The STA-LEVEL Manual (as of 3/10/13)

What manual? There is no manual for the full Sta-Level board. The best option is to use the previously issued Sta-Level Micro build manual and infer from there. Beginners will have difficulty with this, because even the Micro build manual doesn’t address all of the finer points and assumes previous electronics experience. If you’re considering building this compressor and have never built anything before, take my advice and order some Seventh Circle Audio kits – their entire package is excellent, aimed at the first time DIYer, and the process well-documented and easy to follow. In addition, you don’t have to source any components; this is probably the biggest headache for this build and many others – it can take a month or more for everything to show up. The bottom line is that these kits aren’t designed to be paint by the numbers and assume some basic experience. Still, they are fairly easy to complete in the whole scheme of things. Why some of Drip’s products have excellent manuals and why this one doesn’t makes for a lot of confusion out there, as seen in their own forum. Grade: D

As Built Notes

  • You’ll need the input and output pads as shown in the schematic, as you’ve got two 6V6 tubes in there – the same as a Deluxe Reverb. This thing has power  and output for days – enough to severely tweak your A/D (I imagine).
  • I ended up using a bunch of RCA NOS tubes, including a nice 6386, Sowter transformers (in & out), a Hammond 270FX for the PT, and large ass capacitors for the rest of it, including some Jupiter Tone caps that I’ve always liked in guitar amps.
  • I added the 6-position selectable recovery time switch to allow for a faster release – this modifies the value of R35 (I think), now ranging from about 220K to 4.7M.
  • Collective Cases (from Dan D) makes a great 3U case that fits the PCB perfectly and looks great – it also fits the Simpson model 27 dB meter that is recommended for the build. Get this to make life easier.
    • Make sure that you first do this to any case you get from Collective Cases: Grind away the paint down to bare metal for all screw holes that connect to another piece of the chassis. If you don’t you will have a much better chance of finding hum issues when you first turn the unit on. Bare metal to metal contact ensures that the entire thing is grounded and anything that should be grounded on the front panel is at the same potential as the actual star ground on the rear.

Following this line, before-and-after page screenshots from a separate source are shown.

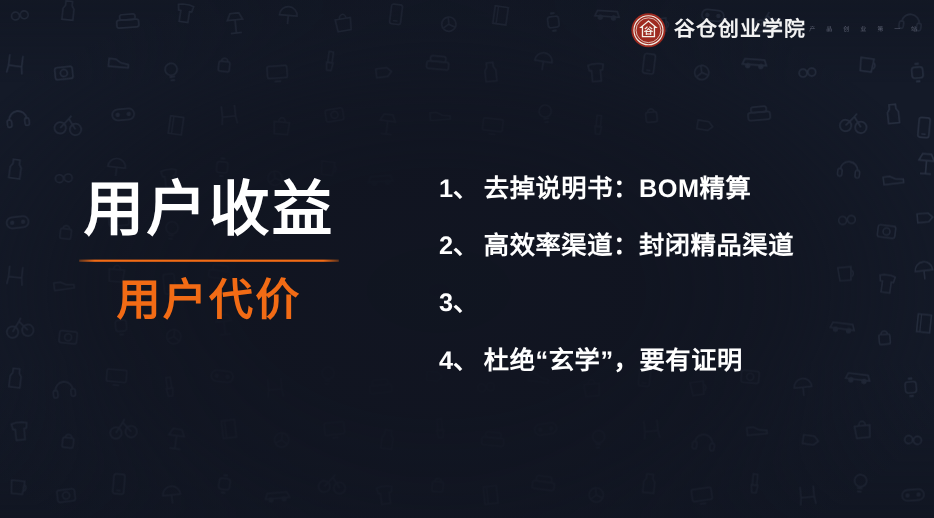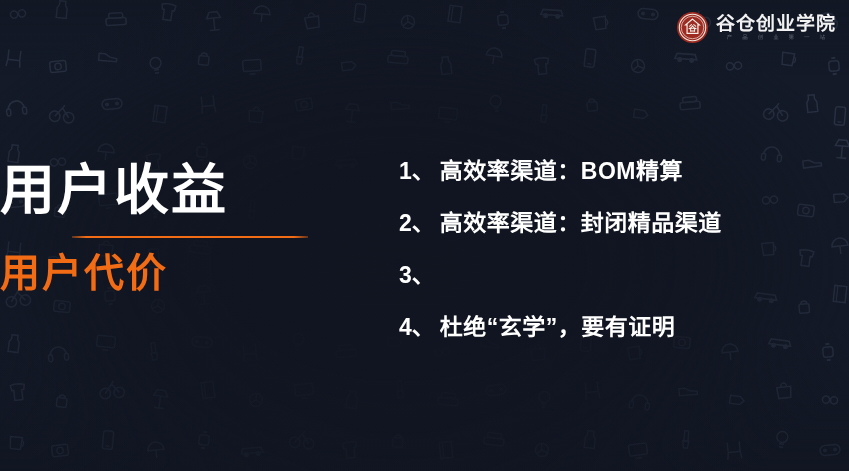--- a/index.html
+++ b/index.html
@@ -74,7 +74,7 @@
   }
   .logo-text-wrap {
     display: flex;
-    flex-direction: column;
+    flex-direction: row;
     align-items: center;
     gap: 1px;
   }

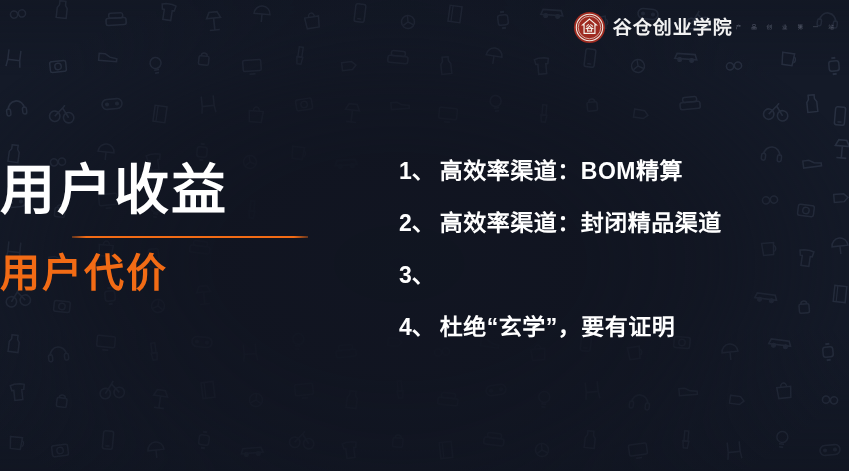--- a/index.html
+++ b/index.html
@@ -101,6 +101,7 @@
     left: 0;
     top: 160px;
     width: 380px;
+    text-align: center;
   }
   .head-white {
     font-size: 55px;

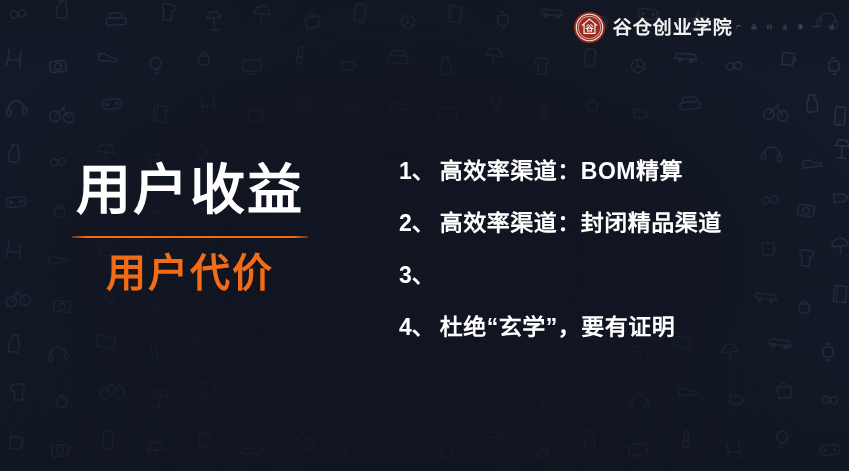--- a/index.html
+++ b/index.html
@@ -451,7 +451,7 @@
     <div class="right-list">
       <div class="list-item">
         <span class="item-num">1、</span>
-        <span class="item-text">高效率渠道：BOM精算</span>
+        <span class="item-text">去掉说明书：BOM精算</span>
       </div>
       <div class="list-item">
         <span class="item-num">2、</span>

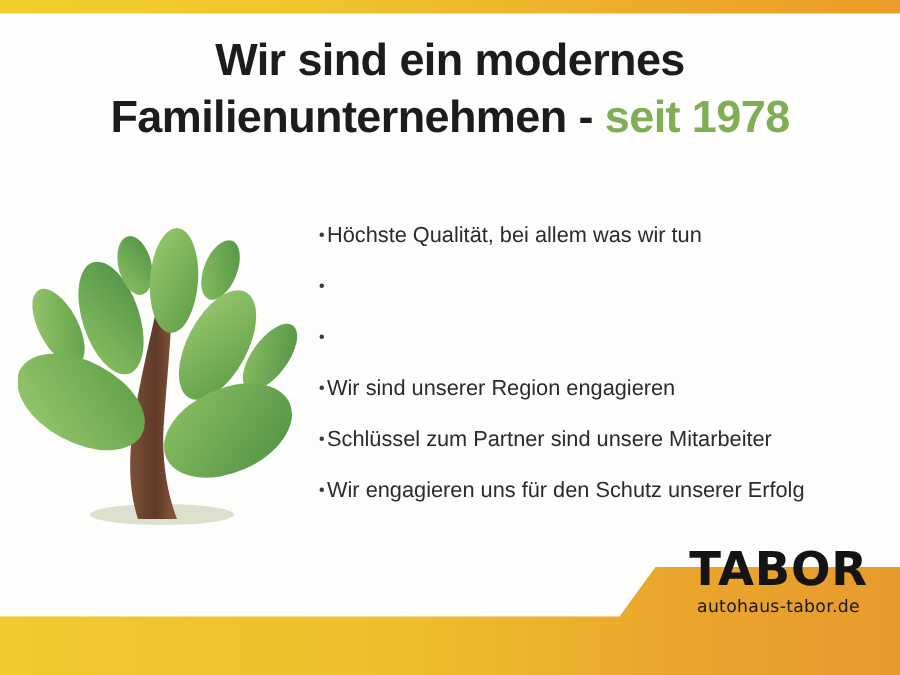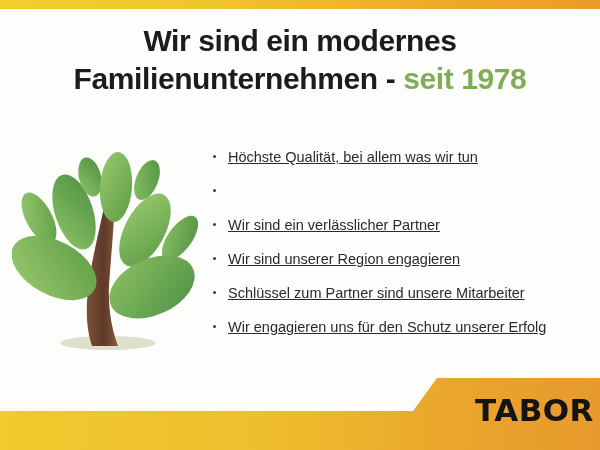--- a/index.html
+++ b/index.html
@@ -87,8 +87,7 @@
   }
   .bullet-text {
     display: inline-block;
-    margin-left: 18px;
-    text-decoration: underline;
+    margin-left: 8px;
   }
 
   

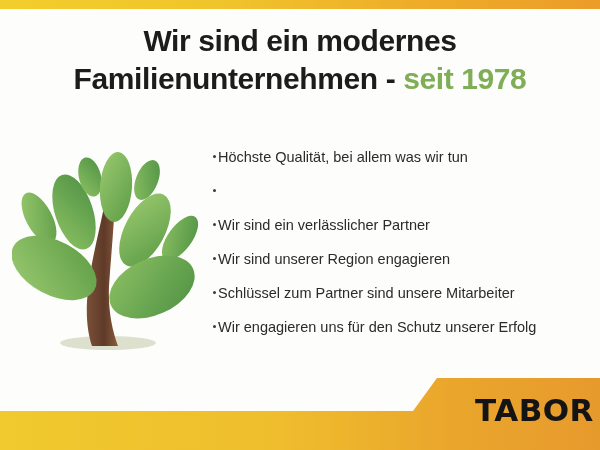--- a/index.html
+++ b/index.html
@@ -185,7 +185,6 @@
     </div>
     <div class="bullet-row">
       <span class="bullet-dot"></span>
-      <span class="bullet-text">Wir sind ein verlässlicher Partner</span>
     </div>
     <div class="bullet-row">
       <span class="bullet-dot"></span>

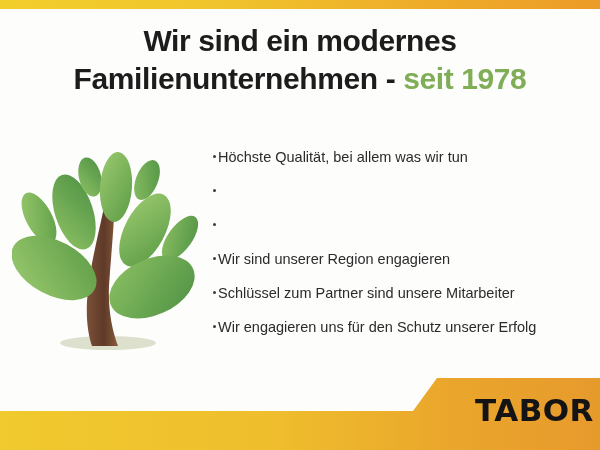--- a/index.html
+++ b/index.html
@@ -104,9 +104,9 @@
   #logo-wrap {
     position: absolute;
     left: 444px;
-    top: 394px;
+    top: 364px;
     width: 150px;
-    text-align: right;
+    text-align: center;
   }
   #logo-word {
     font-size: 31px;

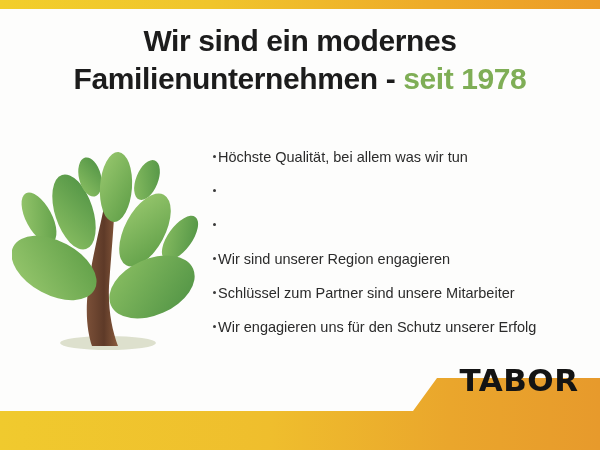--- a/index.html
+++ b/index.html
@@ -216,6 +216,7 @@
 
   <div id="logo-wrap">
     <div id="logo-word">TABOR</div>
+    <div id="logo-tag">autohaus-tabor.de</div>
   </div>
 
 </div>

The STA-LEVEL Sound (a review)

I have barely had more than a day to use it, but I find myself loving the Sta-Level on vocals, bass, drums, and especially acoustic guitars, often paired with a 1176. This one (as built) has a wonderful tendency to shift some of the lower mid harmonics up a bit, making the low end stand out more clearly in the mix without adding more mud. The unit is distinctly Hi-Fi and clean, but with a lot of body, especially in the low mids. You can compress a signal by 30 db or more and it feels right – you’ll mainly get the onset of distortion that increases predictably as more gain is added to the signal. Finally, it runs pretty cool for the amount of tubes in there – far cooler than a Manley Vari-Mu!

I’m extremely happy with this Drip Sta-Level build and have found that just running signal through it with no compression adds a nice subtle flavor to a signal. It’s very quiet.

I have to give Drip a lot of credit for creating this DIY niche in the pro audio business. With a bit of marketing and especially product marketing help, I do hope that their business flourishes. It seems like they are fixing some of the issues that come with rapid product rollouts in a new company. Highly recommended!